Il tecnico, cos'è e cosa dovrebbe essere

Mettiamo tutti insieme, istruttori e allenatori. Teoricamente una sola differenza separa le due figure: una insegna a nuotare e l'altra costruisce la prestazione. Nei fatti, chi impara a nuotare si scontra con la necessità di fornire una prestazione che gli permetta almeno di andare su e giù per la vasca in modo produttivo, mentre chi passa all'agonismo deve confrontarsi col fatto che il nuoto da prestazione è un'attività tecnicamente diversa da quello di scuola nuoto. Lasciando stare il fatto che la tecnica agonistica è più dettagliata e spesso completamente differente da quella dei corsi, vale da solo il fatto che a parità di gesto nuotare forte o piano rappresenta deu esperienze tecniche differenti. 
Tanto per puntualizzare: un istruttore è anche un tipo di allenatore e un allenatore è sicuramente anche un istruttore. Per puntualizzare ancora di più: un allenatore non è uno che tira fuori la prestazione dal corpo dell'atleta (suo malgrado)  ma è uno che insegna all'atleta come farlo.

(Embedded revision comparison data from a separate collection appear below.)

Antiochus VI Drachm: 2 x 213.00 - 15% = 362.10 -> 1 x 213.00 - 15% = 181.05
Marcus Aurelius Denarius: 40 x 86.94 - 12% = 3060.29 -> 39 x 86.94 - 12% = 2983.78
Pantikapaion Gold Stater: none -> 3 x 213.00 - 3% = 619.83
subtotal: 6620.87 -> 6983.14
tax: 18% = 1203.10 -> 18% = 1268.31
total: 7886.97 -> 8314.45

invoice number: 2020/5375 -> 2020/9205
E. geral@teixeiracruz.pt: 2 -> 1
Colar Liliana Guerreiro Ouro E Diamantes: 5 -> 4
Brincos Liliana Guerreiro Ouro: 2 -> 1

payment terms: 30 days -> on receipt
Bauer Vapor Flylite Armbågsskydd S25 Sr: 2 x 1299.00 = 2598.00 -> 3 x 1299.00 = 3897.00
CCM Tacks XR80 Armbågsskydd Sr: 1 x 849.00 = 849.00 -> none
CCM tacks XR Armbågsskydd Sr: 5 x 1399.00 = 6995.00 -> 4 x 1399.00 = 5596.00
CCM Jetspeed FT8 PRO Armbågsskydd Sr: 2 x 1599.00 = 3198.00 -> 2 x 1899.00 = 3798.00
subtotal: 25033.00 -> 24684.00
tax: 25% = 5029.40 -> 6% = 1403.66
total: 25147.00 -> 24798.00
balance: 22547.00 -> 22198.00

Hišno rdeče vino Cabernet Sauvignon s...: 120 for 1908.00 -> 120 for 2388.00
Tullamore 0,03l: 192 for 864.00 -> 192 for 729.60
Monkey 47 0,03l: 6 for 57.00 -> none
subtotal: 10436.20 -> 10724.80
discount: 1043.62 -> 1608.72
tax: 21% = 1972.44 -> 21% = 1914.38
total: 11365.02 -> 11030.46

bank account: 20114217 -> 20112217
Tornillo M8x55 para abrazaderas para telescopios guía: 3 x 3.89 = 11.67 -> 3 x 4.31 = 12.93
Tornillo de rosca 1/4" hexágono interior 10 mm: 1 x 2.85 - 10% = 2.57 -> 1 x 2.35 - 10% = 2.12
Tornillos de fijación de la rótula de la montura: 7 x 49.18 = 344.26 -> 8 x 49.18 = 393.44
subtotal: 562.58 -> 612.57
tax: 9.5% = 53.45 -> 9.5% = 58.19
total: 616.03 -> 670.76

Nuotare è sicuramente un atto innaturale, molti tra i grandi campioni del nuoto possono testimoniare come avrebbero preferito essere altrove, piuttosto che in vasca, agli inizi della carriera. Difficoltà di ogni tipo, paure, allergie, freddo e fatica sono nei ricordi di quasi tutti. Se sappiamo che mettere in acqua Michael Phelps, con due sorelle nuotatrici molto forti, giornate intere passate in piscina a guardarle e lui dotato di un incommensurabile talento, non è stato uno scherzo, dobbiamo ammettere che quello del tecnico del nuoto non sia un mestiere tra i più facili. 
Quello del tecnico è decisamente un lavoro difficile e qui, pesantemente, casca l'asino, aggiungerei anche il porco e il cane! 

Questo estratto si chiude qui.